I never touch the stuff, but tomorrow I’m on a panel discussing the coffee trade at the Johnson Center. It’s all part of GMU’s International Week. While getting ready for the talk, I was pleased to learn that activists concerned about Third World poverty have finally noticed the ill effects of First World agricultural subsidies. Check out the Kick All Agricultural Subsidies (Kickaas) blog – it’s not bad.

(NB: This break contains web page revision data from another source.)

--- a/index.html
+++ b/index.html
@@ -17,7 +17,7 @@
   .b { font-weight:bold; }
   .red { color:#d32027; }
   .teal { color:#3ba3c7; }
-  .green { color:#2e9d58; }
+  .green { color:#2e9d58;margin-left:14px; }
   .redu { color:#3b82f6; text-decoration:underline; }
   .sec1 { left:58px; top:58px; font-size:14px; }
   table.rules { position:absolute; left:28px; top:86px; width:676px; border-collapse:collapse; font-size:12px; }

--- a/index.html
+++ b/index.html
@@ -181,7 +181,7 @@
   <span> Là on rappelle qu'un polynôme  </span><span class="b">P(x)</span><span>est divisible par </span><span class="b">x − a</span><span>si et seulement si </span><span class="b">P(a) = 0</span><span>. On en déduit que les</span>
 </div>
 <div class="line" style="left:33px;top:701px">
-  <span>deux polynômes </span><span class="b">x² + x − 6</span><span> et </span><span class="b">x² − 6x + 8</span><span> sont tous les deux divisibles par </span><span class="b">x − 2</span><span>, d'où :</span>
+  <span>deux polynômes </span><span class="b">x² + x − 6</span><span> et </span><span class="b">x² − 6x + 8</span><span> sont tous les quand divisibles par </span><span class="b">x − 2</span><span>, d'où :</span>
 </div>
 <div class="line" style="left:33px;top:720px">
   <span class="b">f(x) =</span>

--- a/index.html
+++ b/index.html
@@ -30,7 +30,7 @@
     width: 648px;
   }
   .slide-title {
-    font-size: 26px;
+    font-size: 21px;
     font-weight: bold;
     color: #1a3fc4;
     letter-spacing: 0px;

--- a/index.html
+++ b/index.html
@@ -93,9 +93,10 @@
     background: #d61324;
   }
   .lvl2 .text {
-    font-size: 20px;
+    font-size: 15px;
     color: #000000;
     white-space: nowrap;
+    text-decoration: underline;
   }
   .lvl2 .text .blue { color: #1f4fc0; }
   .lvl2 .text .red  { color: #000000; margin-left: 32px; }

I suspect that the activists are a bit confused about who will profit from the end of agro-subsidies. Based on elasticities, the main gainers will probably be First World consumers, First World taxpayers, and owners of high-quality land in the Third World. Low-quality land and agricultural workers are too elastically supplied to be big gainers. Still, the Guardian editorial that launched the Kickaas blog is more or less correct:

Abolish all agricultural subsidies… This is one of those rare topics that unites right and left. It is also one of the few remaining free lunches in economics from which practically everyone gains. It would galvanise developing countries’ agriculture while freeing more than $300bn currently being spent by governments – over $200 per capita – every year on subsidies for other purposes. There will inevitably be transitional problems for some western farmers but nothing like the structural change other industries have experienced. And in the long run it will be of benefit to them, too. [Uh, that’s going a little too far. B.C.] They will be able to grow crops they are good at rather than those attracting subsidies. All that the developing countries are seeking is a level playing field on which to compete. Is that too much to ask?

No, it’s not. Economists and humanitarians, unite!